Я ответила: «Нет». Ни во что подобное я тогда не верила.

Всего за несколько дней У Ба сумел показать мне, как я заблуждалась… С тех пор прошло почти десять лет. Что изменилось? Верила ли я в силу, дарующую зрение слепым? Смогла бы убедить хоть одного коллегу, что человек способен преодолеть эгоизм и корыстные желания? Да меня бы подняли на смех.

Маллиган продолжал распинаться: «Самое значительное дело этого года… таким образом, мы должны…» Я заставляла себя вслушиваться в его слова, но мысли уплывали, как щепки, несомые речной водой.

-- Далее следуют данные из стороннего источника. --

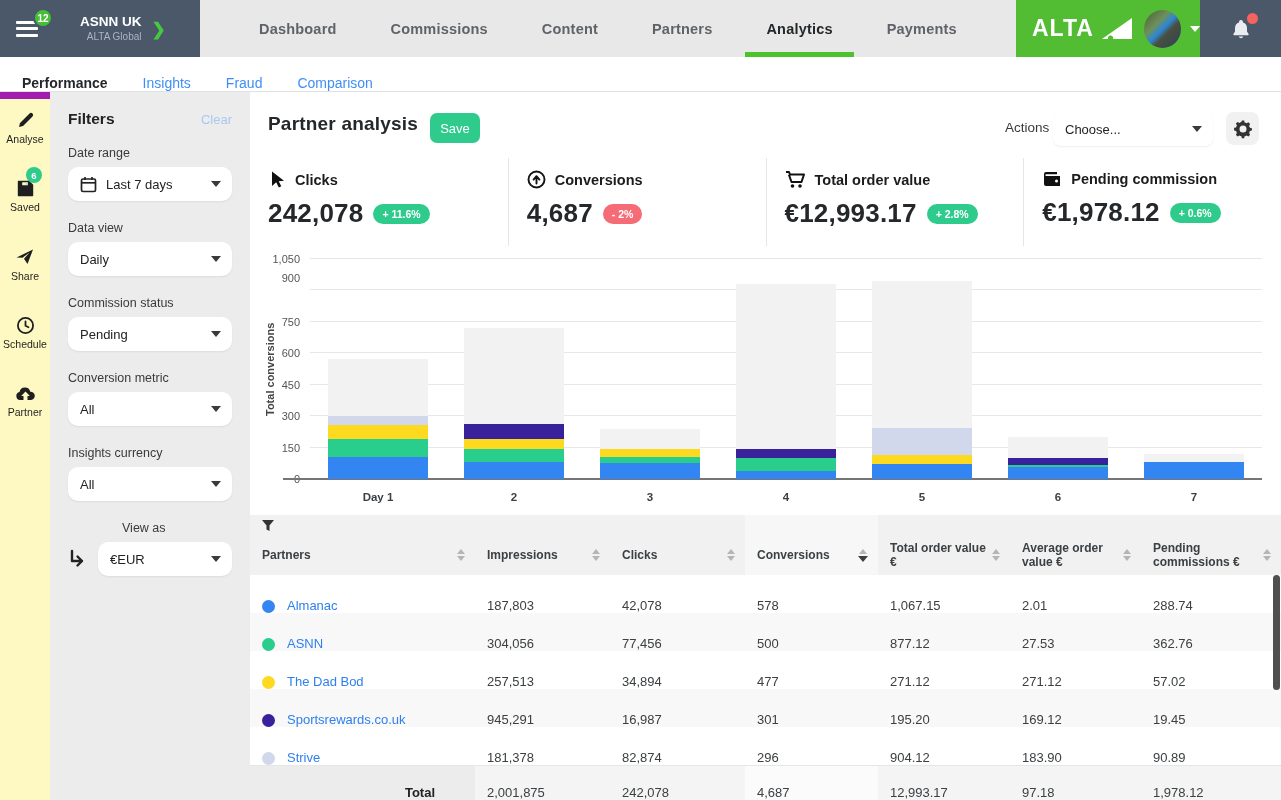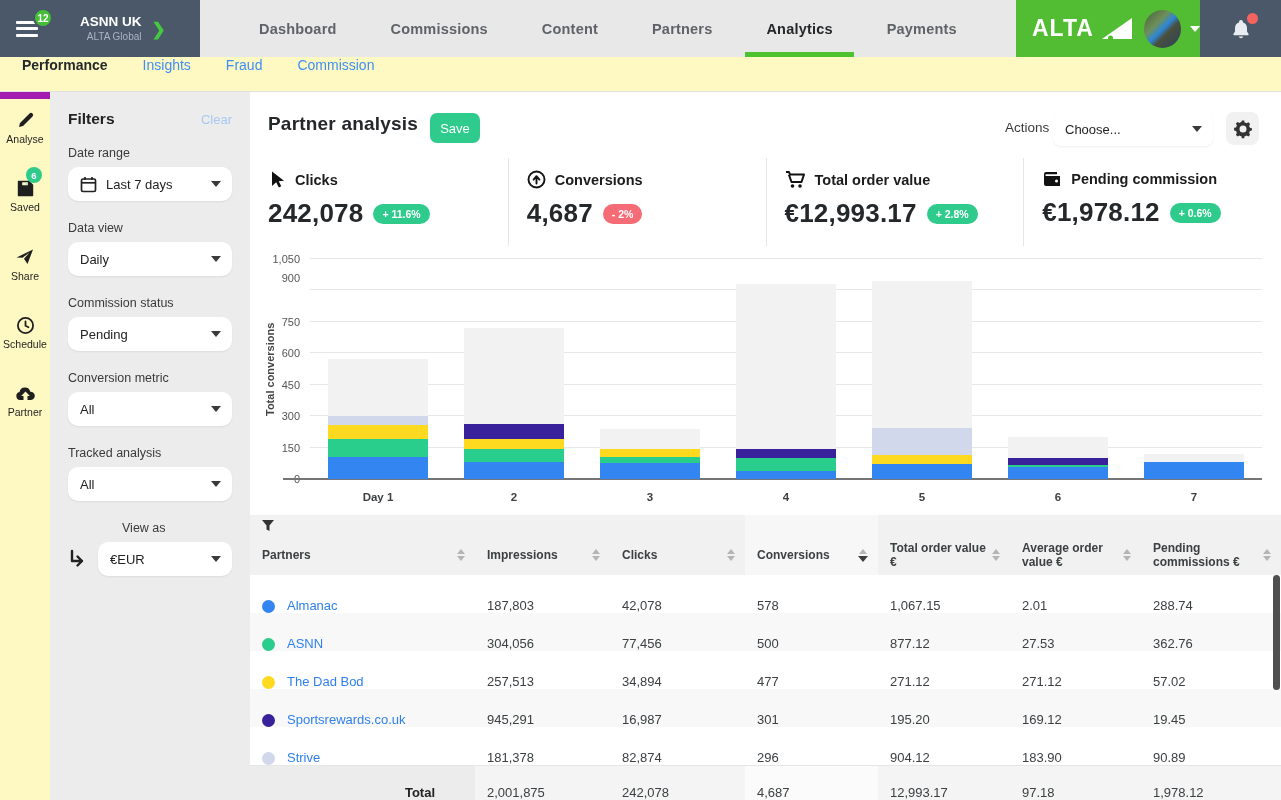--- a/index.html
+++ b/index.html
@@ -34,7 +34,7 @@
   .notif-dot { position:absolute; right:-5px; top:-4px; width:11px; height:11px; border-radius:50%; background:#f4635e; }
 
   
-  .subnav { position:absolute; left:0; top:57px; width:1281px; height:35px; background:#fef9c3; border-bottom:1px solid #e2e2e2; display:flex; align-items:flex-start; padding-left:22px; }
+  .subnav { position:absolute; left:0; top:57px; width:1281px; height:35px; background:#ffffff; border-bottom:1px solid #e2e2e2; display:flex; align-items:flex-end; padding-left:22px; }
   .subnav-item { font-size:14px; color:#3f8ef7; margin-right:35px; cursor:pointer; font-weight:500; }
   .subnav-item.active { color:#25282b; font-weight:bold; }
 

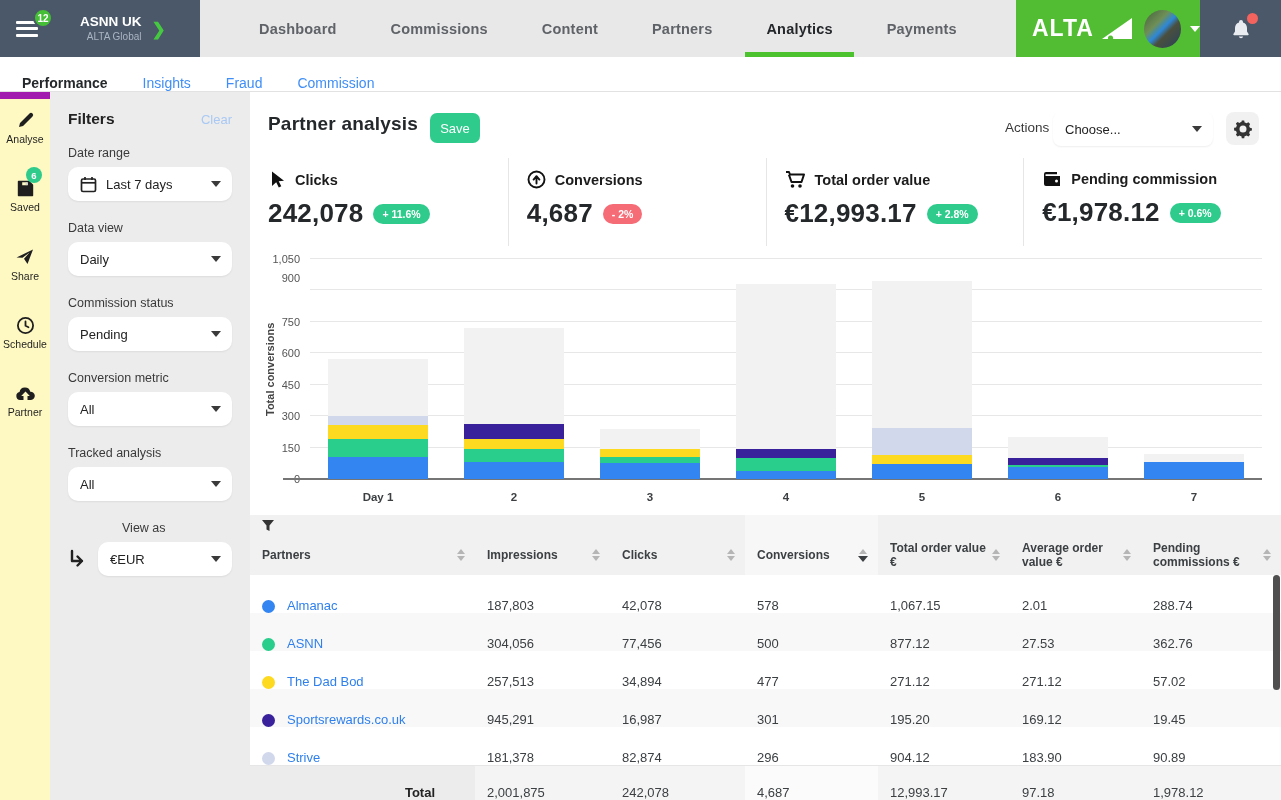--- a/index.html
+++ b/index.html
@@ -176,7 +176,7 @@
       <div class="subnav-item active">Performance</div>
       <div class="subnav-item">Insights</div>
       <div class="subnav-item">Fraud</div>
-      <div class="subnav-item">Commission</div>
+      <div class="subnav-item">Comparison</div>
     </div>
 
   <aside class="rail" id="rail">

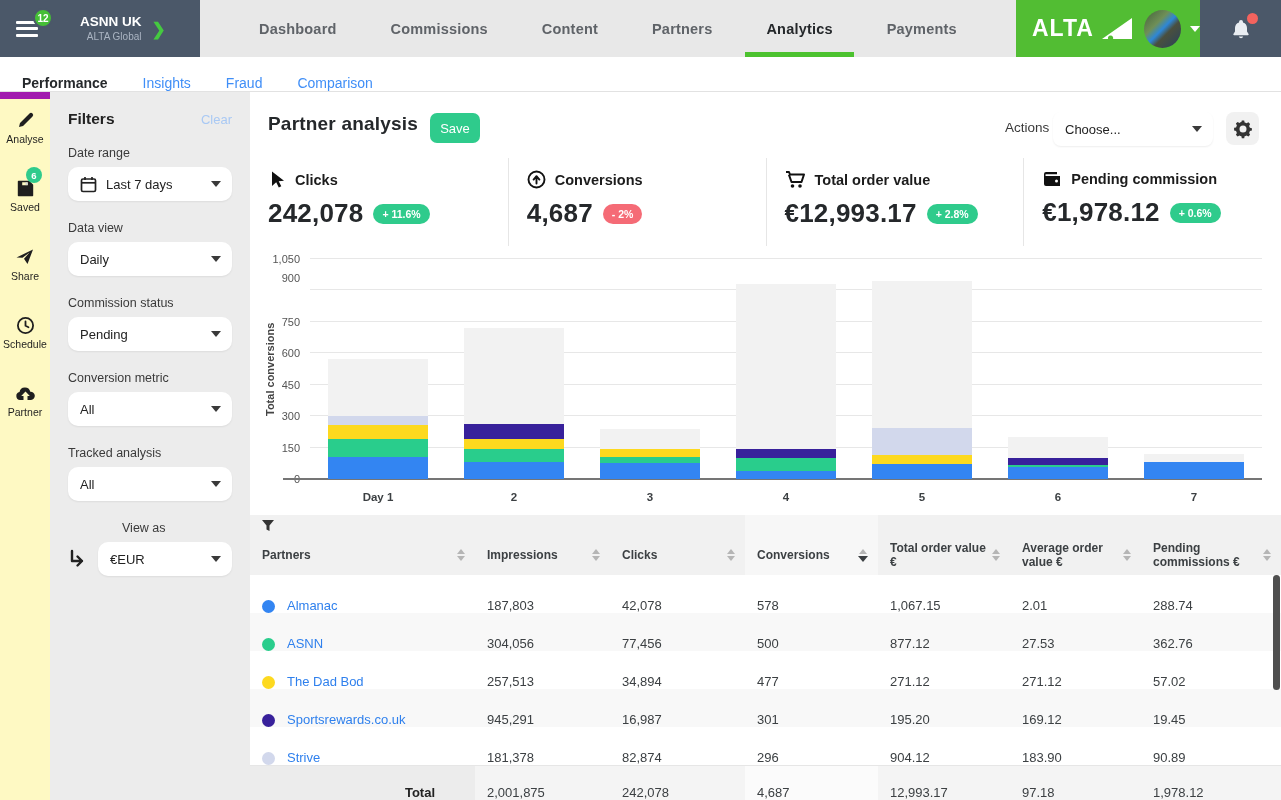--- a/index.html
+++ b/index.html
@@ -268,7 +268,7 @@
           </div>
         </div>
         <div class="field">
-          <div class="field-label">Tracked analysis</div>
+          <div class="field-label">Insights currency</div>
           <div class="select">
             <span class="sel-value">All</span>
             <span class="caret"></span>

– Джулия. – Маллиган рывком вернул меня на Манхэттен. – Это в первую очередь касается вас.

Я кивнула, лихорадочно забегала глазами по записям в деловом блокноте, пытаясь отговориться общими фразами… Мне помешал тихий шепот. Заготовленные слова мигом забылись.

Кто ты?

Слабый, едва различимый, но все-таки шепот.

Кто ты?

Меня спрашивал женский голос, ухитрявшийся при такой тишине говорить достаточно отчетливо.

Я посмотрела направо: кто из коллег отвлекает меня столь странным и неуместным вопросом? Никого. Стул пустовал.

Тогда откуда этот голос?

Кто ты?

Я обернулась налево. Там сидел мужчина и внимательно слушал Маллигана. Получалось, шепот доносился из ниоткуда.

Что этим людям от тебя надо?

Установилась напряженная тишина. Я глубоко вдохнула и медленно выдохнула. У меня пылали щеки. Язык присох к нёбу. Я сидела, беспомощно опустив взгляд. Кто-то вежливо кашлянул.

Будь настороже.

– Джулия!

Я не могла вымолвить ни слова. Мне не хватало воздуха. Откуда же взялся голос? Кто со мной говорит? Что понадобилось этой женщине? Почему я должна опасаться своих коллег?